Film sur Canal+ Cinéma à 20 h 50

JACKIE | OFFICIAL TRAILER | FOX Searchlight
Durée : 02:26

Jackie a l’art de substituer des ­semelles de vent au plomb du biopic intégral et illustratif. Sa formule tient dans une réduction tous azimuts. Moment historique précis et aigu : une semaine après l’assassinat de JFK. Instance narrative circonstanciée : Jackie reçoit, sur la terrasse de la maison de vacances des Kennedy, un journaliste pour sa première interview dans le magazine Life. Focalisation extrême sur l’héroïne : Natalie Portman, en mode mimétique absolu, est de tous les plans. A partir de ce noyau dur, le film rayonne librement dans le temps et l’espace, cultive la fragmentation narrative, mélange avec une intelligence souveraine reconstitution et archives, s’emploie dans un 16 millimètres chromatiquement explosif, et sur une composition funèbre magnifiquement dissonante de Mica Levi, à reproduire les chromos d’époque pour mieux les retourner.

Ce déploiement formel, d’une intense délicatesse, raconte une histoire à certains égards aussi froide que la mort : à savoir, jusque dans son affliction, le stupéfiant sens de la mise en scène de Jackie Kennedy, veuve éplorée qui va se battre sur tous les fronts pour commencer à écrire comme elle l’entend la légende du défunt président. C’est sa confrontation au rasoir avec le journaliste politique Theodore H. White, chargé de consigner ce tout premier témoignage pour Life.

Président Lincoln et roi Arthur

C’est son introduction dans cet entretien du motif de Camelot, qui compare le mandat de JFK au règne du roi Arthur dans ce séjour légendaire et édénique. C’est enfin sa lutte avec le service de sécurité présidentiel pour obtenir des funérailles à pied et à cheval, dans un décorum délibérément emprunté aux obsèques et à la légende d’un autre président que son assassinat a contribué à sanctifier : Abraham Lincoln.

Deux mythes, dont l’idéalisme serait le point commun, se superposent ici. Celui, proprement américain et démocratique du président Lincoln. Et celui, ­anglais et monarchique, du roi Arthur. Cette collusion résume peut-être mieux que tout la personne qu’était Jackie Kennedy, qui avait compris très tôt et mieux que personne que la politique, est aussi, et peut-être surtout, une affaire de symbole et de design. En témoignent sa prise en charge immédiate de la décoration de la Maison Blanche qu’elle dit vouloir « partager avec les Américains », sa visite télévisée des appartements privés du bâtiment dans une émission de CBS du 14 février 1962 qui casse la baraque, le soin maniaque qu’elle porte à sa propre image, sa volonté enfin de transférer publiquement le corps des deux enfants morts du couple dans le tombeau présidentiel et familial d’Arlington.

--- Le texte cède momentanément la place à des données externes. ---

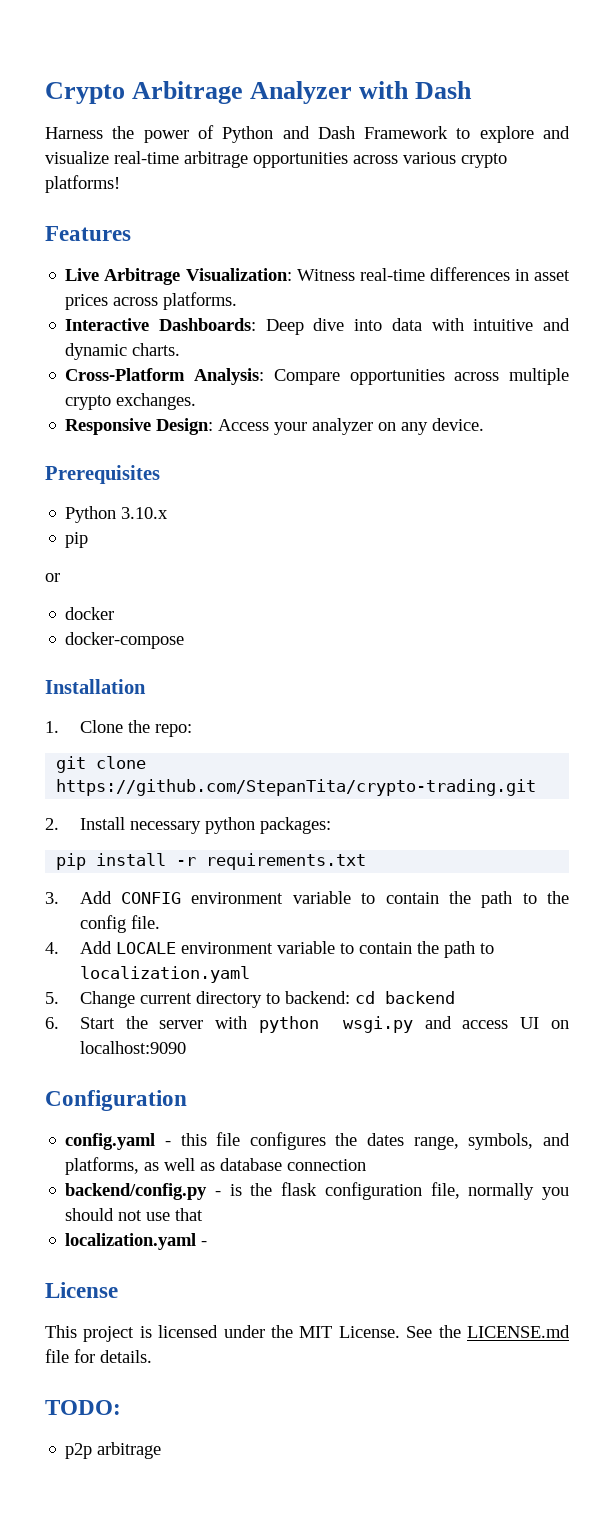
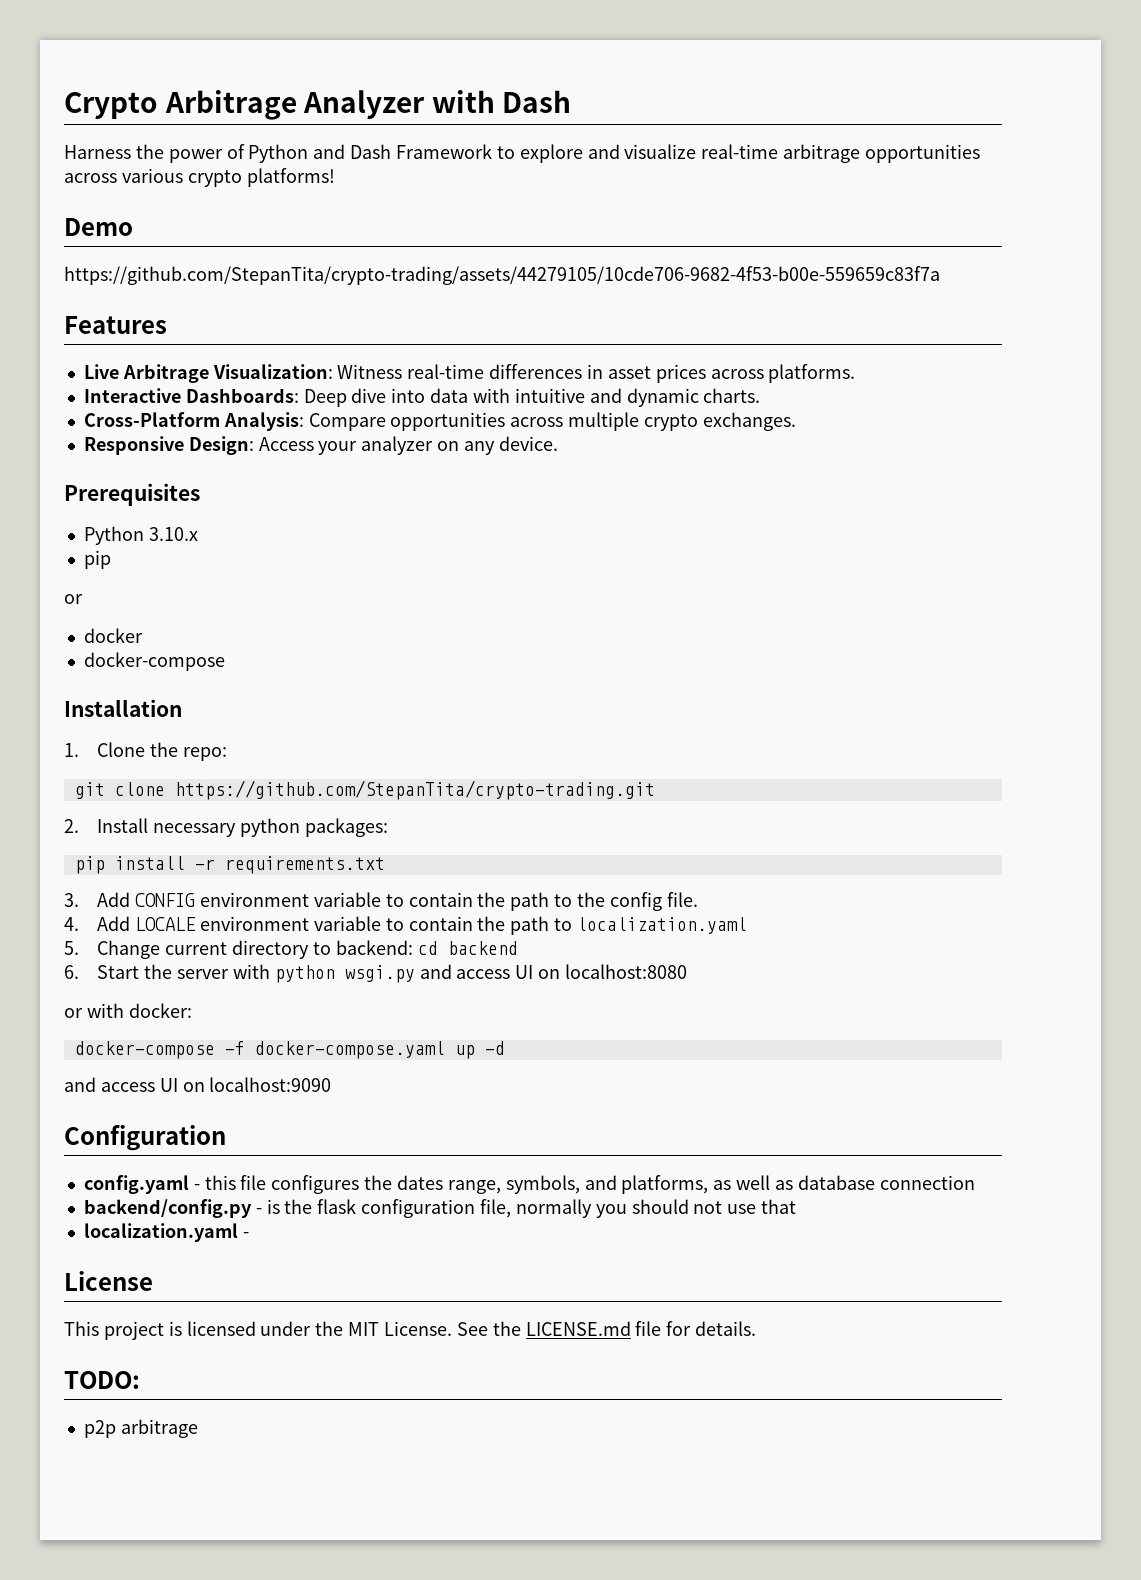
+ Demo
+ https://github.com/StepanTita/crypto-trading/assets/44279105/10cde706-9682-4f53-b00e-559659c83f7a
- 6. Start the server with python wsgi.py and access UI on localhost:9090
+ 6. Start the server with python wsgi.py and access UI on localhost:8080
+ or with docker:
+ docker-compose -f docker-compose.yaml up -d
+ and access UI on localhost:9090

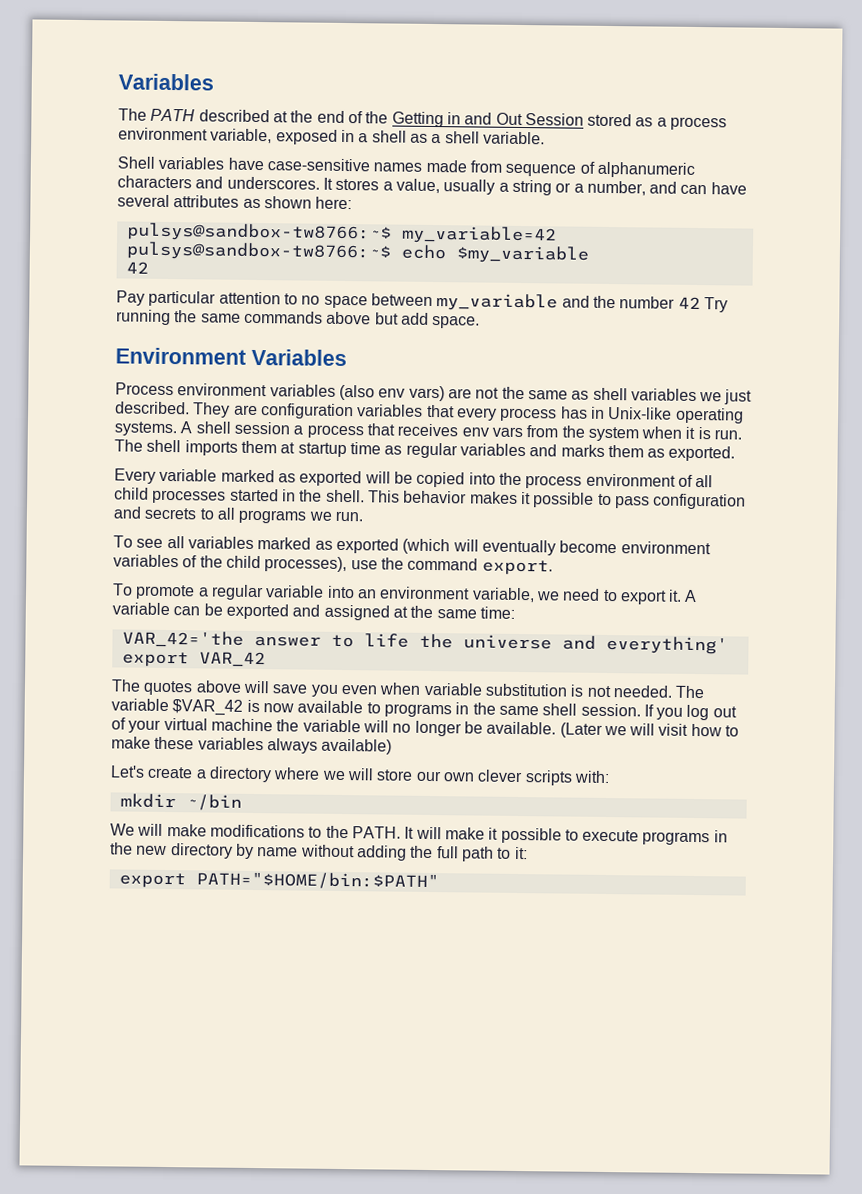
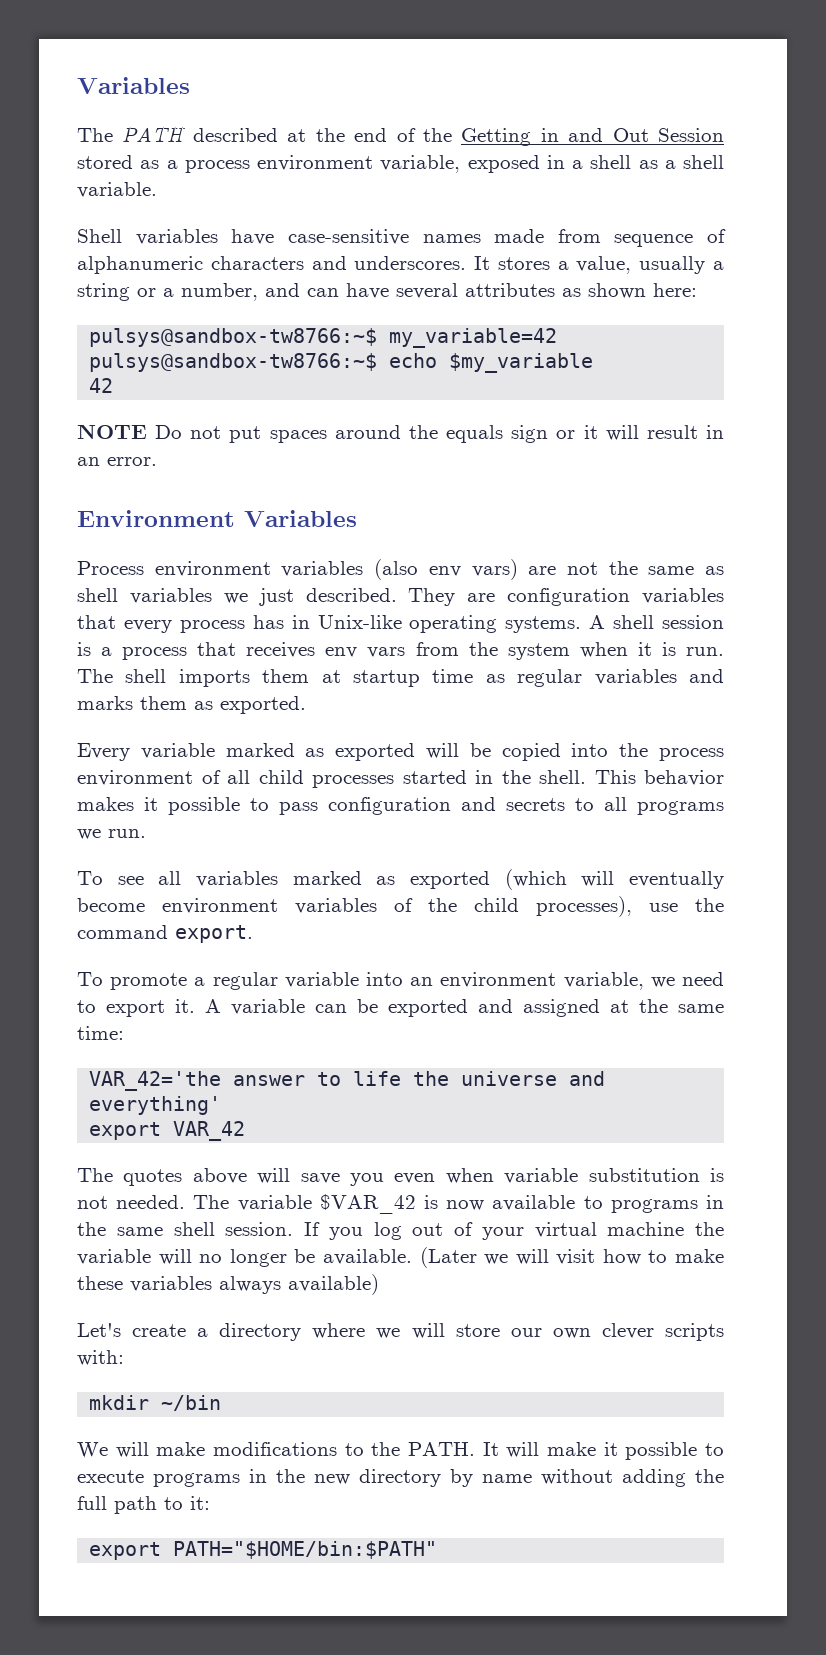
- Pay particular attention to no space between my_variable and the number 42 Try running the same commands above but add space.
+ NOTE Do not put spaces around the equals sign or it will result in an error.
- A shell session a process that receives env vars from the system when it is run.
+ A shell session is a process that receives env vars from the system when it is run.

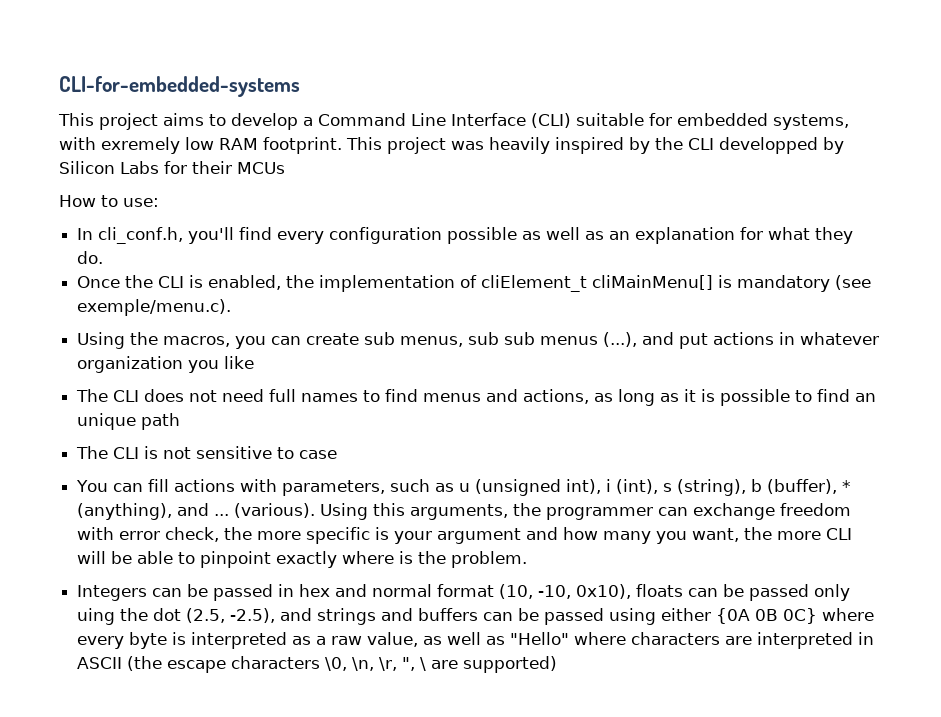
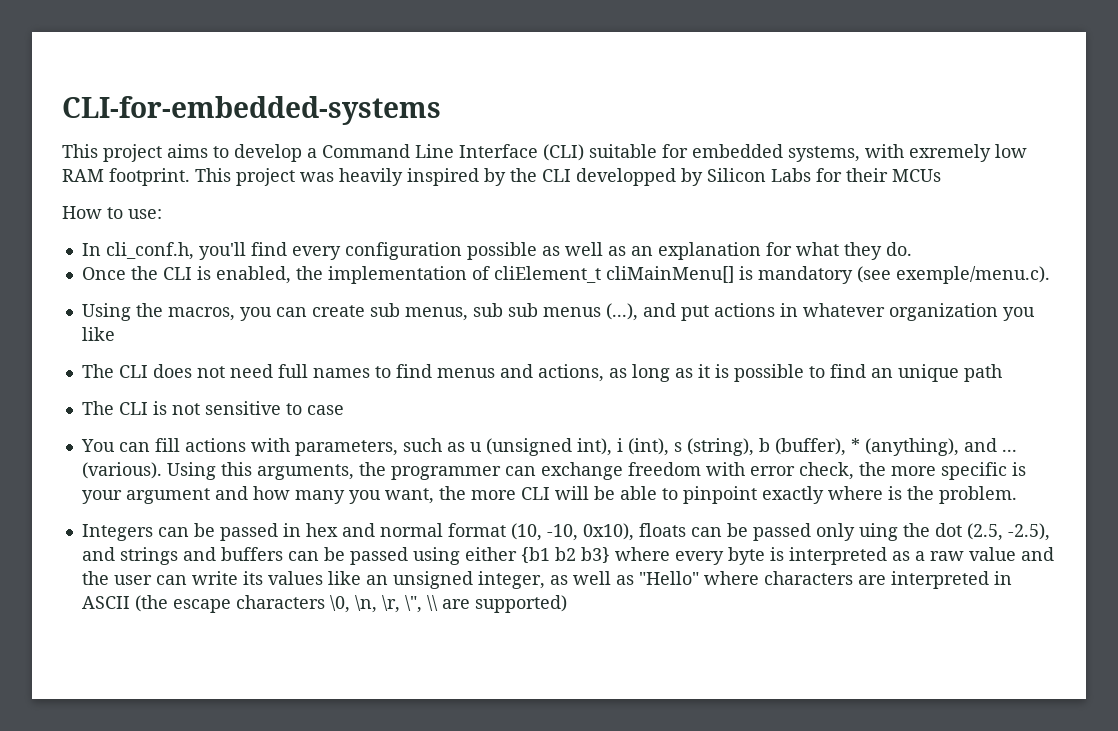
- Integers can be passed in hex and normal format (10, -10, 0x10), floats can be passed only uing the dot (2.5, -2.5), and strings and buffers can be passed using either {0A 0B 0C} where every byte is interpreted as a raw value, as well as "Hello" where characters are interpreted in ASCII (the escape characters \0, \n, \r, ", \ are supported)
+ Integers can be passed in hex and normal format (10, -10, 0x10), floats can be passed only uing the dot (2.5, -2.5), and strings and buffers can be passed using either {b1 b2 b3} where every byte is interpreted as a raw value and the user can write its values like an unsigned integer, as well as "Hello" where characters are interpreted in ASCII (the escape characters \0, \n, \r, \", \\ are supported)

Natalie Portman dans le rôle de Jackie Kennedy. / BAC FILMS

Il y a là, entre émotion et calcul, tragédie et comédie, une manière d’inscrire le président John Kennedy et sa famille dans une perspective idéalisée qui ne correspond évidemment pas à ce que fut la réalité politique et familiale des Kennedy. Même la référence à la légende arthurienne, en dépit de son marquage royal, puise en vérité dans le show-business, puisqu’elle est motivée par l’amour que le couple Kennedy aurait porté à la comédie musicale Camelot (écrite par Alan Jay Lerner et Frederick Loewe), qui triompha à Broadway de 1960 à 1963.

Prenant le ­risque d’être considéré pour le meilleur comme une hagiographie, pour le pire comme un exercice formaliste, Jackie est infiniment mieux que cela : un film réflexif qui montre que le style est une affaire politique.

Jackie, de Pablo Larrain. Avec Natalie Portman, Peter Sarsgaard, Billy Crudup, Greta Gerwig (EU, 2017, 1 h 40).